Martians are shy and don't usually feed in front of cameras.

While the rover has video capability, bandwidth restrictions require sending vid at off hours. I read they will download the landing video at some point. Other than the landing though, most video would be pretty boring.
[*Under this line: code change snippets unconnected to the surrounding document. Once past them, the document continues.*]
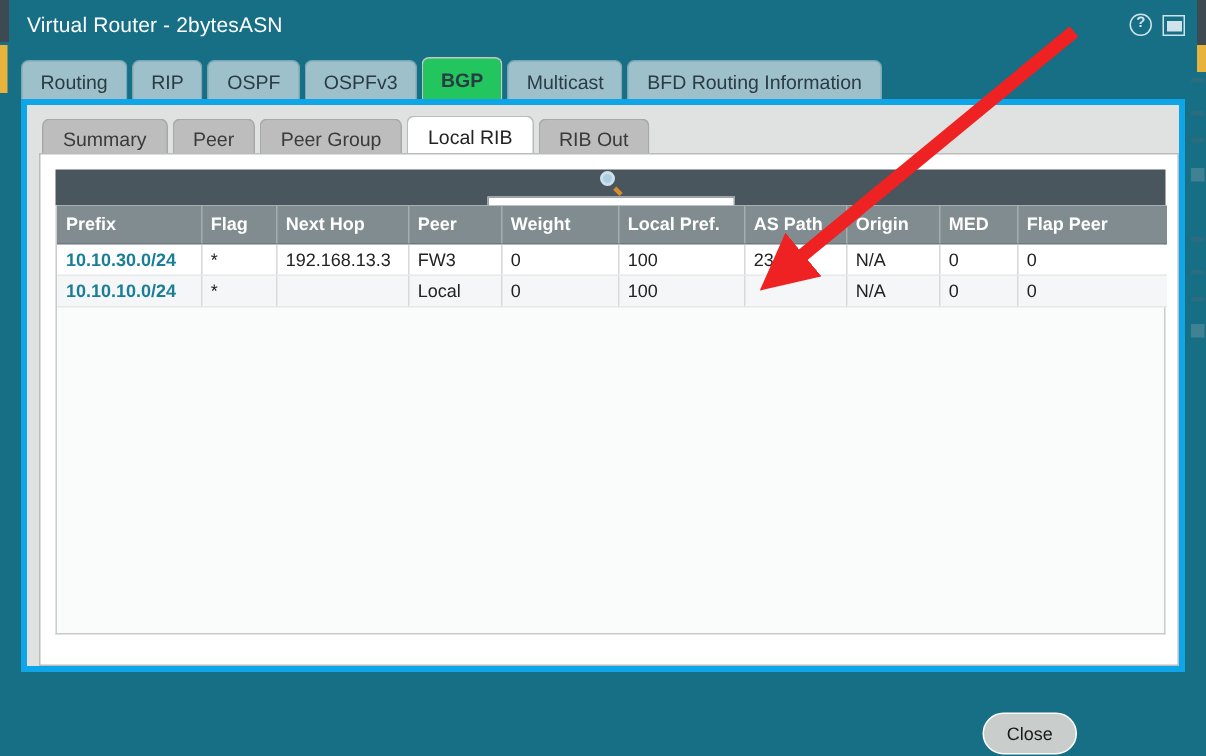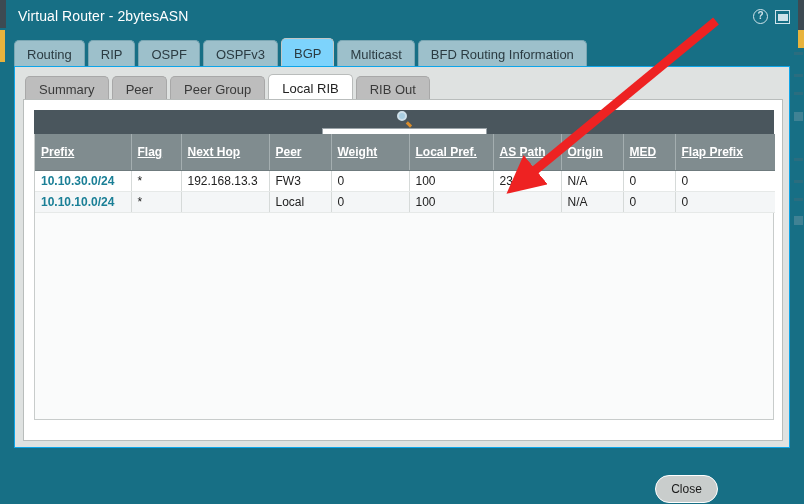--- a/index.html
+++ b/index.html
@@ -101,32 +101,33 @@
     font-size: 13px;
     color: #2b3b42;
     background: #9dc0cb;
     border: 1px solid #7ba7b4;
     border-bottom: none;
     border-radius: 5px 5px 0 0;
     cursor: pointer;
     white-space: nowrap;
   }
   .tab.active {
-    background: #7dd3fc;
+    background: #22c55e;
     border-color: #c3c7c6;
     color: #2b3b42;
     height: 30px;
+    font-weight: bold;
   }
 
   
   #panel {
     position: absolute; left: 14px; top: 66px;
     width: 776px; height: 382px;
     background: #dfe2e1;
-    border: 1px solid #0ea5e9;
+    border: 4px solid #0ea5e9;
   }
 
   
   #subtabs {
     position: absolute; left: 10px; top: 6px;
     height: 28px;
     display: flex; align-items: flex-end;
   }
   .subtab {
     height: 25px; padding: 0 13px;
@@ -228,26 +229,25 @@
     font-size: 12px;
     table-layout: fixed;
   }
   table.rib thead th {
     background: #808c8f;
     color: #ffffff;
     font-weight: bold;
     font-size: 12px;
     text-align: left;
     padding: 4px 6px;
-    height: 36px;
+    height: 25px;
     border-right: 1px solid #a4aeb0;
     border-bottom: 1px solid #6f7b7e;
     white-space: nowrap;
     cursor: pointer;
-    text-decoration: underline;
   }
   table.rib thead th:last-child { border-right: none; }
   table.rib tbody td {
     padding: 3px 6px;
     height: 19px;
     color: #222222;
     border-right: 1px solid #d6dad9;
     border-bottom: 1px solid #e6e9e8;
     white-space: nowrap;
     overflow: hidden;
@@ -390,21 +390,21 @@
               <tr>
                 <th>Prefix</th>
                 <th>Flag</th>
                 <th>Next Hop</th>
                 <th>Peer</th>
                 <th>Weight</th>
                 <th>Local Pref.</th>
                 <th>AS Path</th>
                 <th>Origin</th>
                 <th>MED</th>
-                <th>Flap Prefix</th>
+                <th>Flap Peer</th>
               </tr>
             </thead>
           <tbody>
               <tr>
                 <td class="prefix"><a>10.10.30.0/24</a></td>
                 <td>*</td>
                 <td>192.168.13.3</td>
                 <td>FW3</td>
                 <td>0</td>
                 <td>100</td>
Lots of nice panoramic stills should be coming (better than Spirit and Opportunity) given the more rugged, um, terrain (marsain? aresian?).


----------



## Mark McGovern (Apr 25, 1999)

mcdougall said:


> Cool...Will there be a live feed from Mars?


Gee, I hope not - I thought this was supposed to be a *peaceful* mission!

But didn't I hear that _Curiosity_ is carrying a big bottle of A-1 steak sauce...?


----------



## Lloyd Collins (Sep 25, 2004)

Now that NASA has sent something big enough to be seen by Martians, we will be noticed, AGAIN, and get invaded, AGAIN!


----------



## mcdougall (Oct 28, 2007)

Hope the mission is a huge success!!!

....oh...and here's a cool link to Nasa TV...
http://www.nasa.gov/multimedia/nasatv/
Denis:wave:


----------



## Steve244 (Jul 22, 2001)

Lloyd Collins said:


> Now that NASA has sent something big enough to be seen by Martians, we will be noticed, AGAIN, and get invaded, AGAIN!


It may run them over! (shades of _Twilight Zone_)


----------



## xsavoie (Jun 29, 1999)

I think that Spirit and Oppotunity have been running for years.These little suckers were only suppposed to last for weeks,I think.Is Spirit still operational.


----------



## Steve244 (Jul 22, 2001)

Spirit gave up the ghost a while back. Opportunity continues to knock.


----------



## hal9001 (May 28, 2008)

USA! USA! USA! :woohoo:


----------



## btbrush (Sep 20, 2010)

And so it begins. Re-read Martian Chronicals. We'll become the Martians. No matter how clean we try to be we're taking our germs with us. NASA is also looking towards habitats in 20 years. By then we'll have better propulson and building ships in low G. "Earth-that-was could not support us. We were so many.".


----------



## spawndude (Nov 28, 2007)

The reactions of the mission controllers reminds me of the old days of manned space flight. A time when money was spend on solid space exploration instead of failed solar energy pursuits.


----------



## Steve244 (Jul 22, 2001)

cept now they have mohawks and stuff. These are the good old days. It's not just spam-in-a-can.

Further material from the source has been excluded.